**Before-and-after page screenshots**
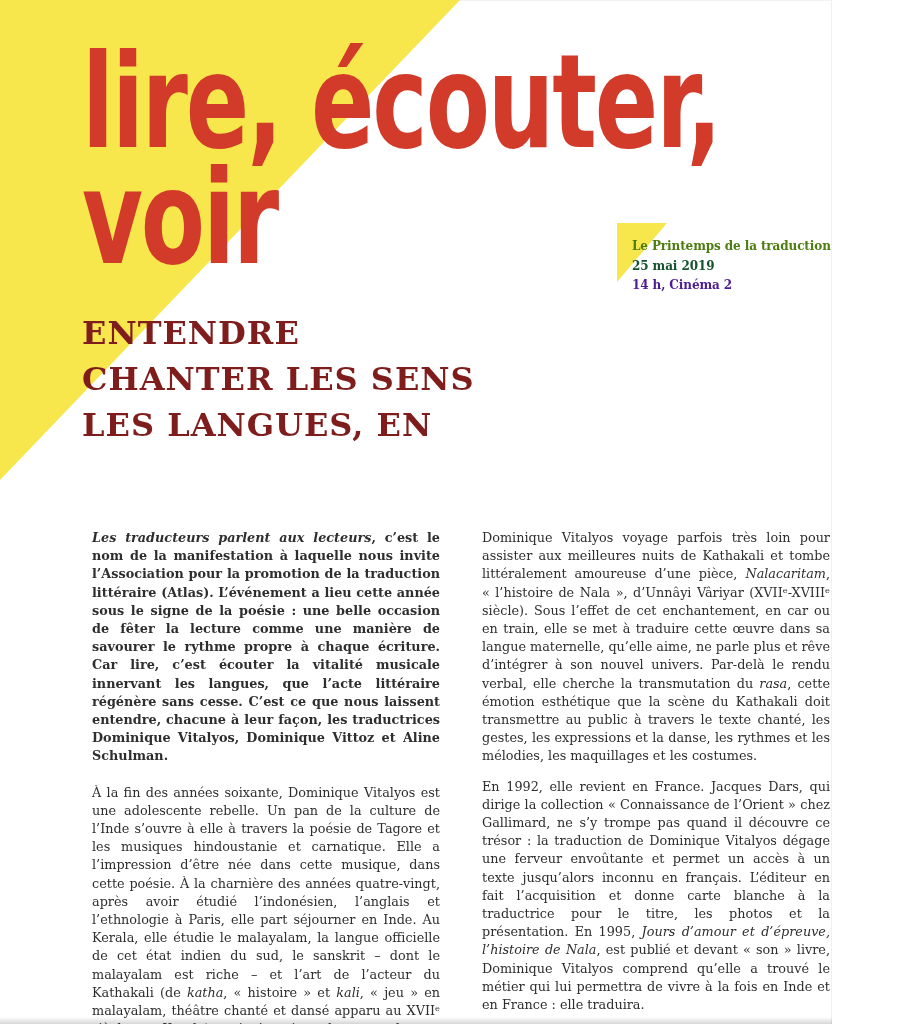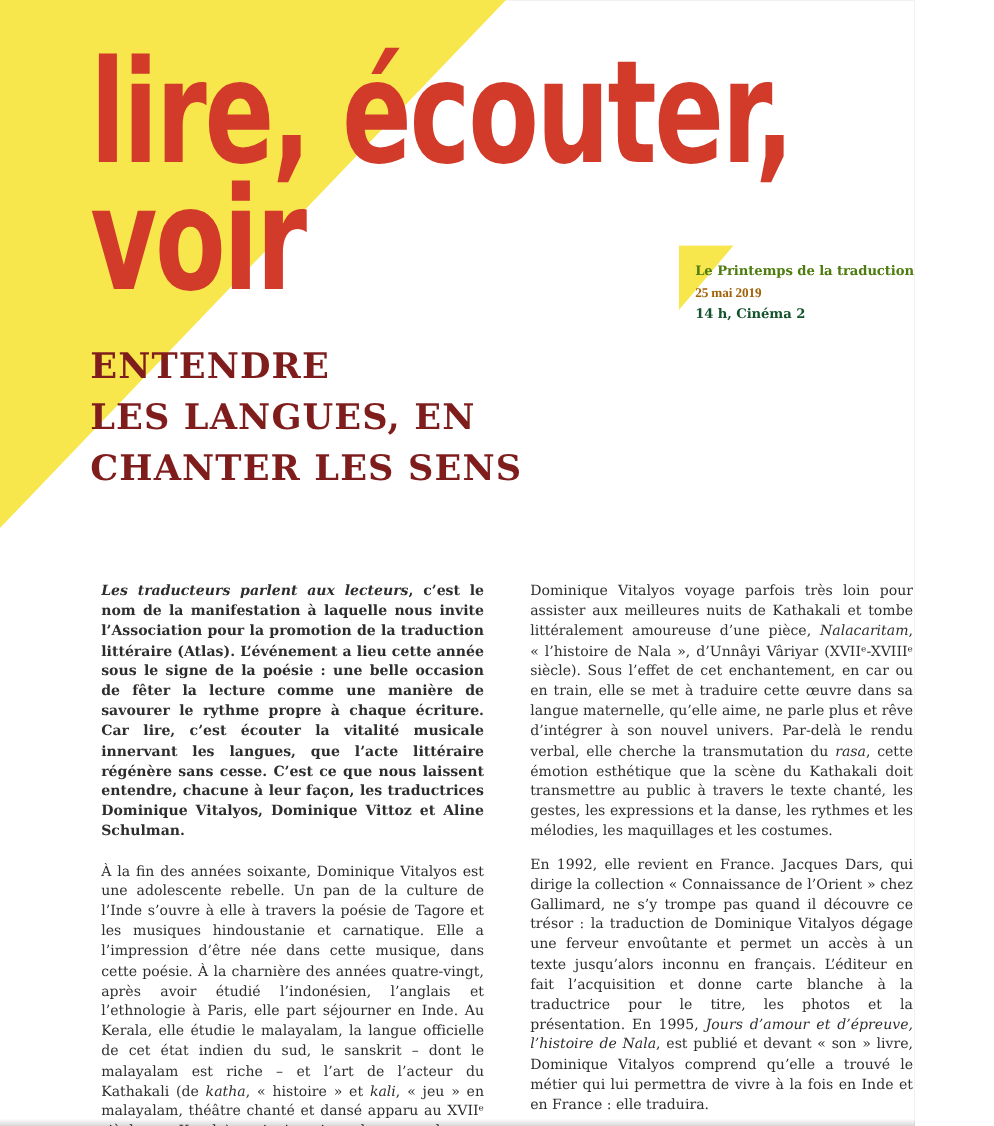"25 mai 2019" div.event-date { color: #a16207 -> #14532d; font-family: Liberation Serif, serif -> none }
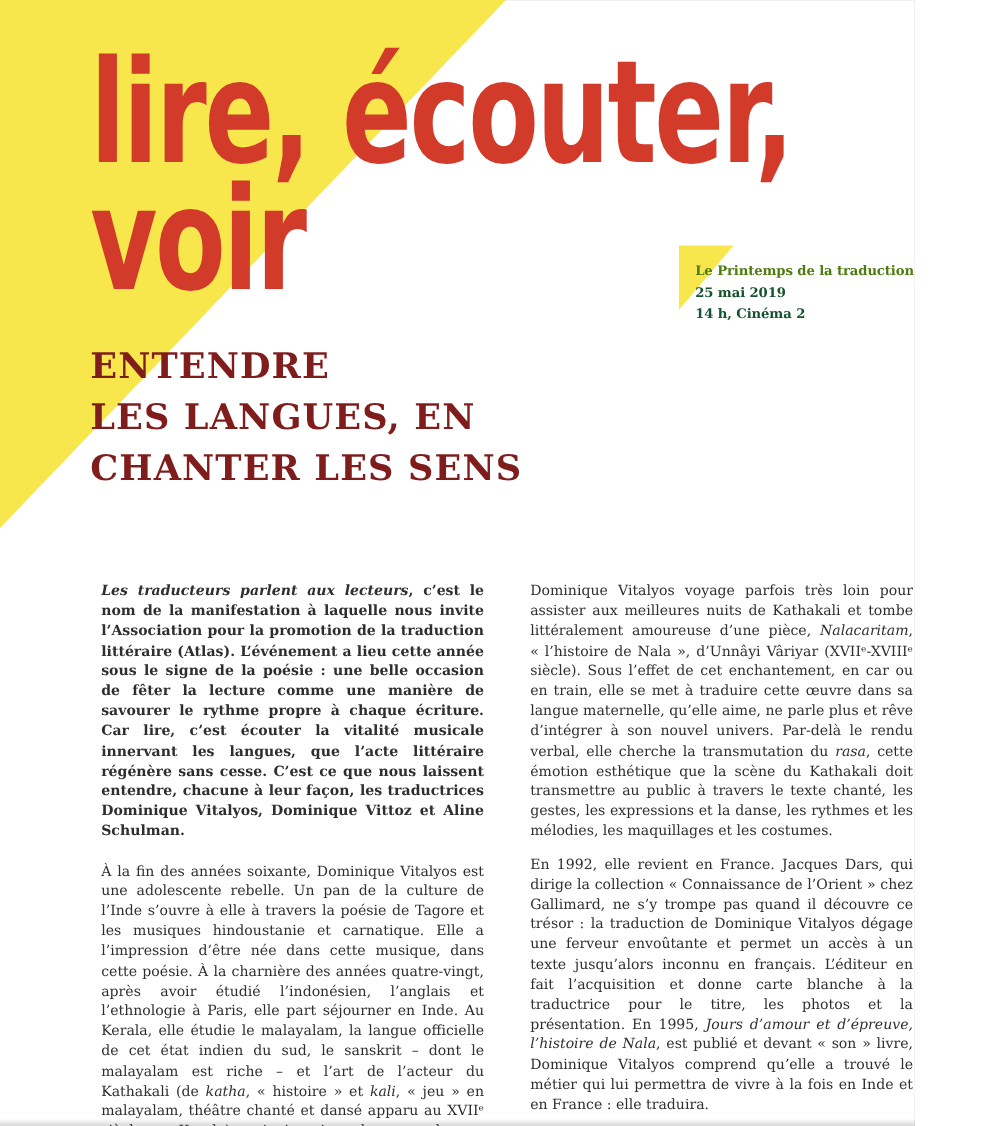"14 h, Cinéma 2" div.event-location { color: #14532d -> #4c1d95 }
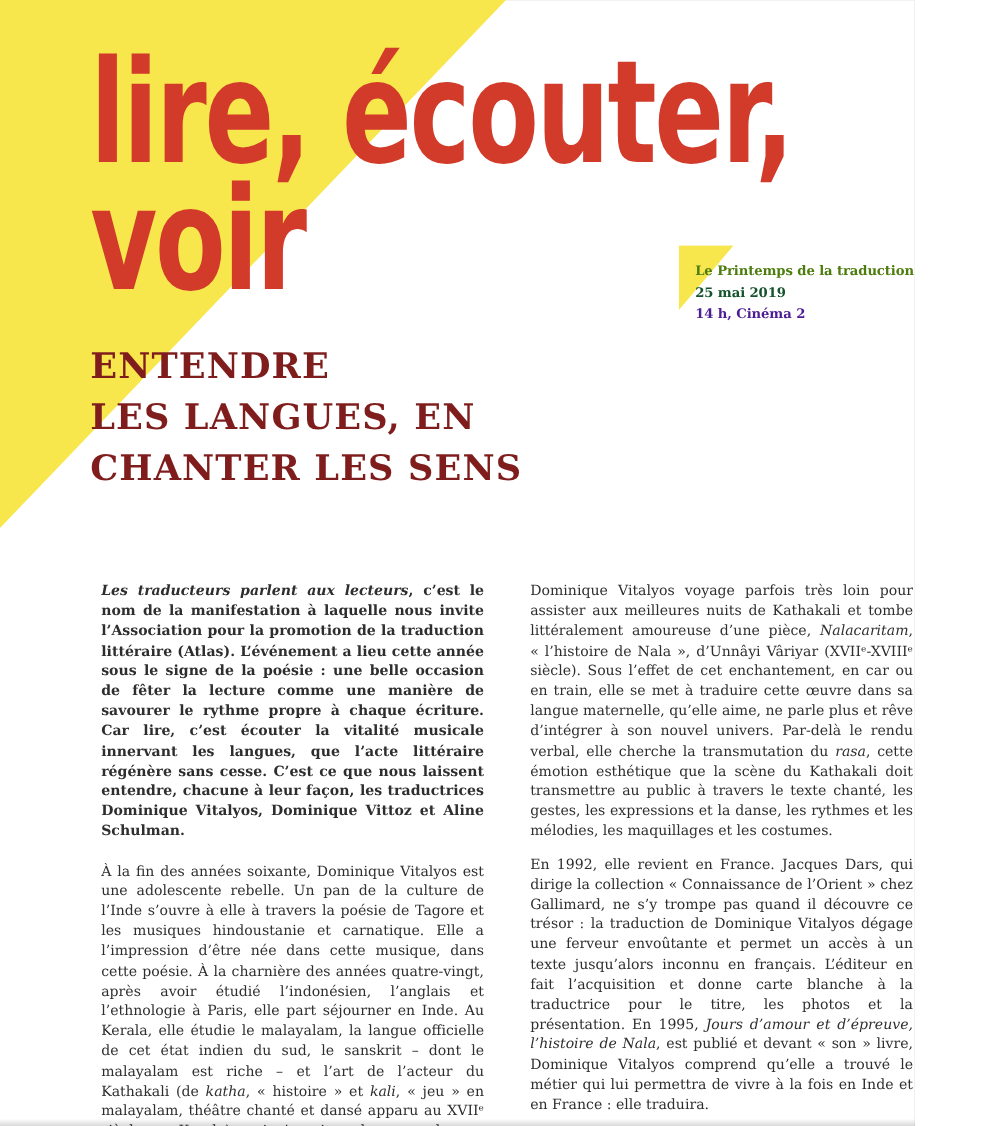"LES LANGUES, EN" div { order: before "CHANTER LES SENS" -> after "CHANTER LES SENS" }
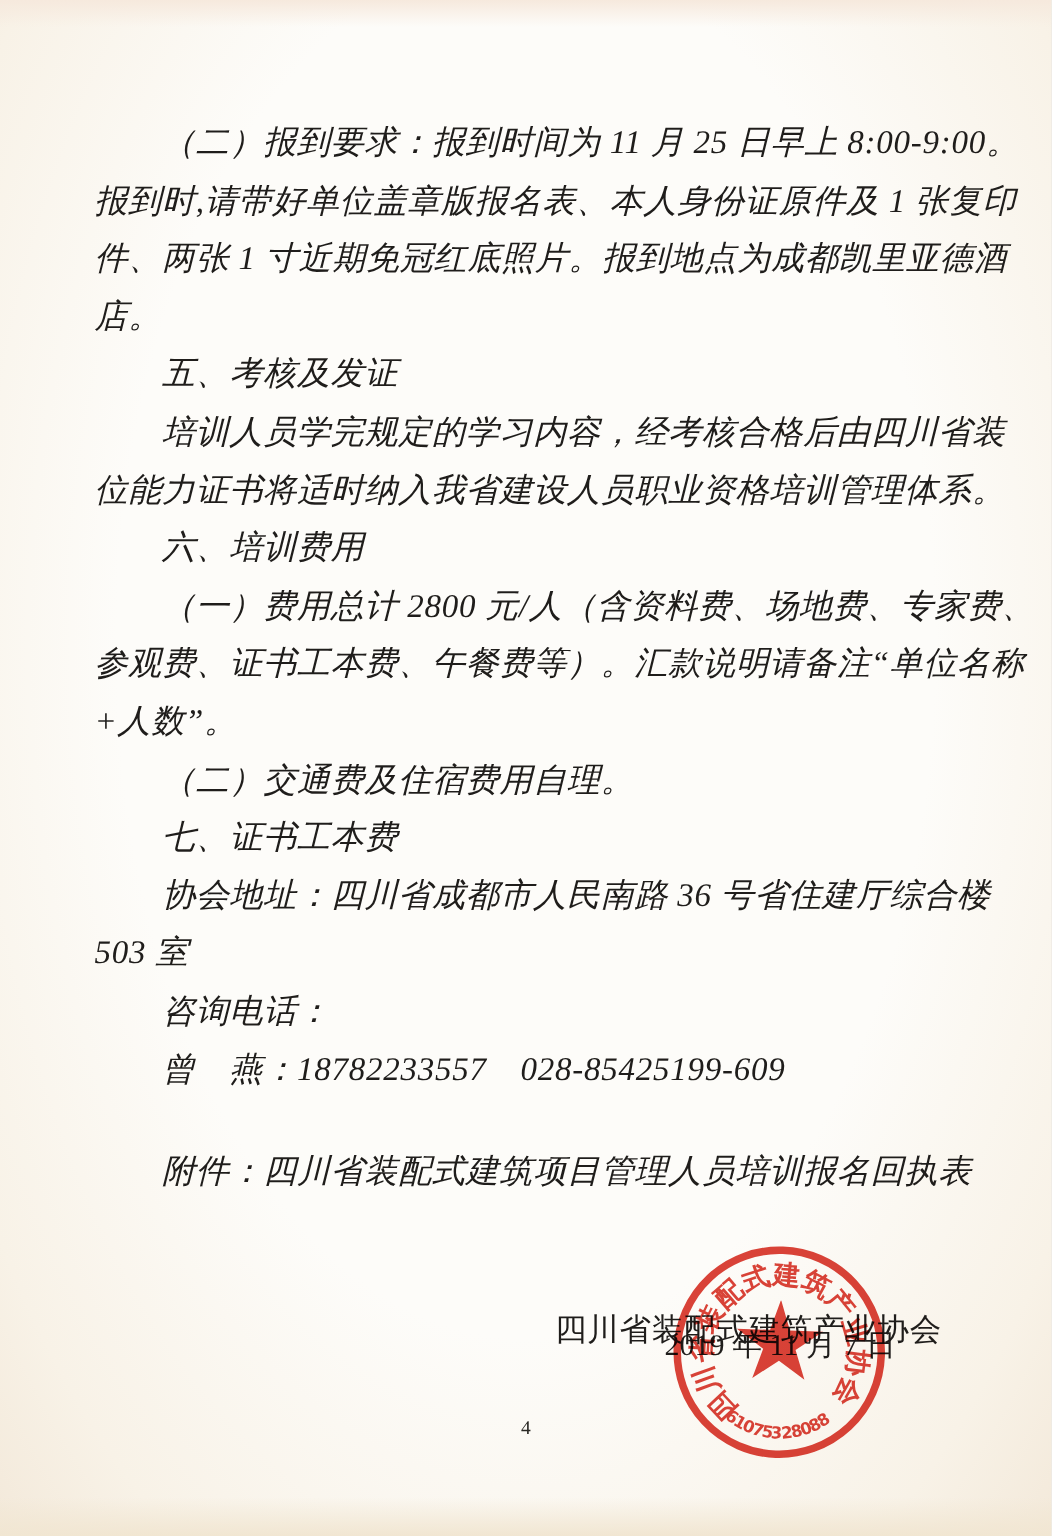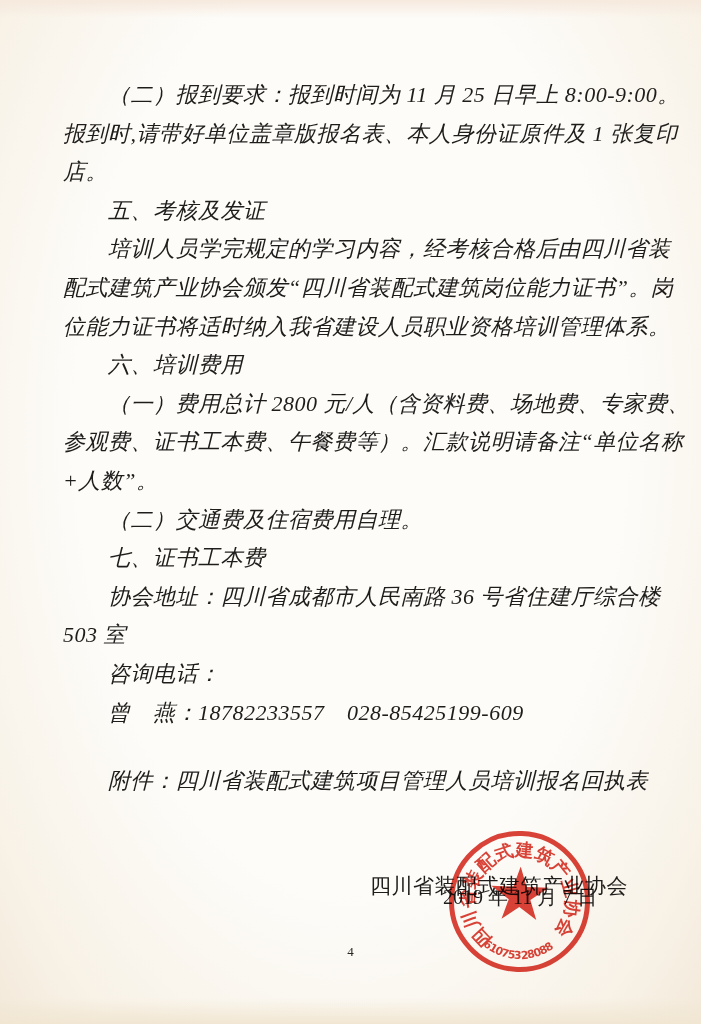"件、两张 1 寸近期免冠红底照片。报到地点为成都凯里亚德酒" div.line { html: none -> <div>件、两张 1 寸近期免冠红底照片。报到地点为成都凯里亚德酒</div> }
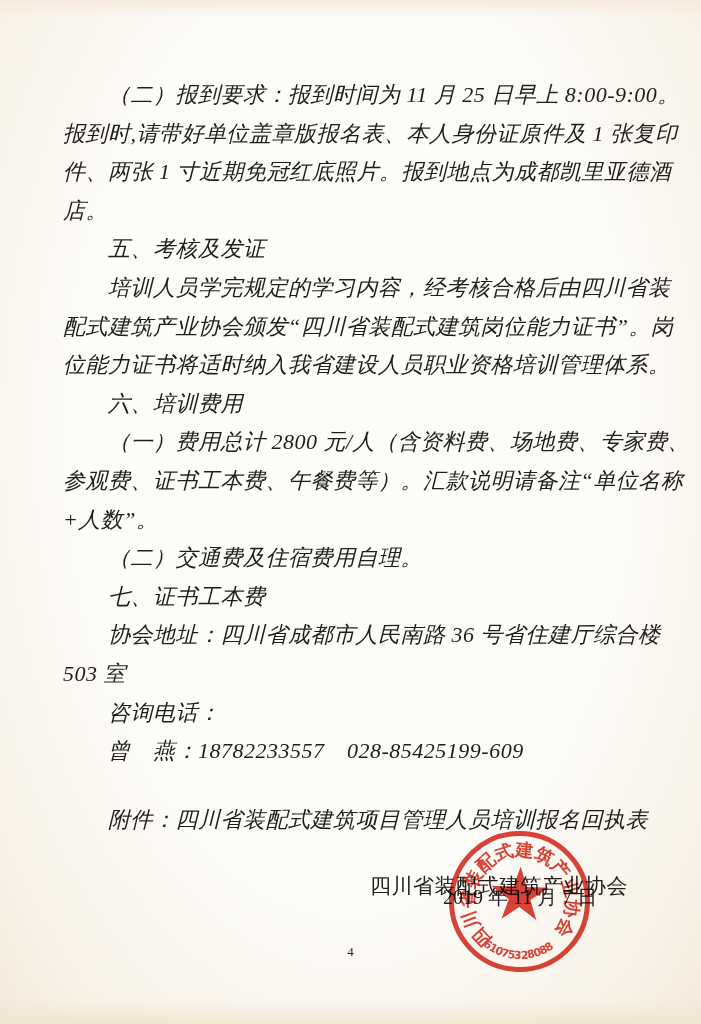"配式建筑产业协会颁发“四川省装配式建筑岗位能力证书”。岗" div.line { html: <div>配式建筑产业协会颁发“四川省装配式建筑岗位能力证书”。岗</div> -> none }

**Task item**
What is needed is an exact copy of the entries above, with no images in it.

**Answer below**
"25 mai 2019" div.event-date { color: #a16207 -> #14532d; font-family: Liberation Serif, serif -> none }
"14 h, Cinéma 2" div.event-location { color: #14532d -> #4c1d95 }
"LES LANGUES, EN" div { order: before "CHANTER LES SENS" -> after "CHANTER LES SENS" }
"件、两张 1 寸近期免冠红底照片。报到地点为成都凯里亚德酒" div.line { html: none -> <div>件、两张 1 寸近期免冠红底照片。报到地点为成都凯里亚德酒</div> }
"配式建筑产业协会颁发“四川省装配式建筑岗位能力证书”。岗" div.line { html: <div>配式建筑产业协会颁发“四川省装配式建筑岗位能力证书”。岗</div> -> none }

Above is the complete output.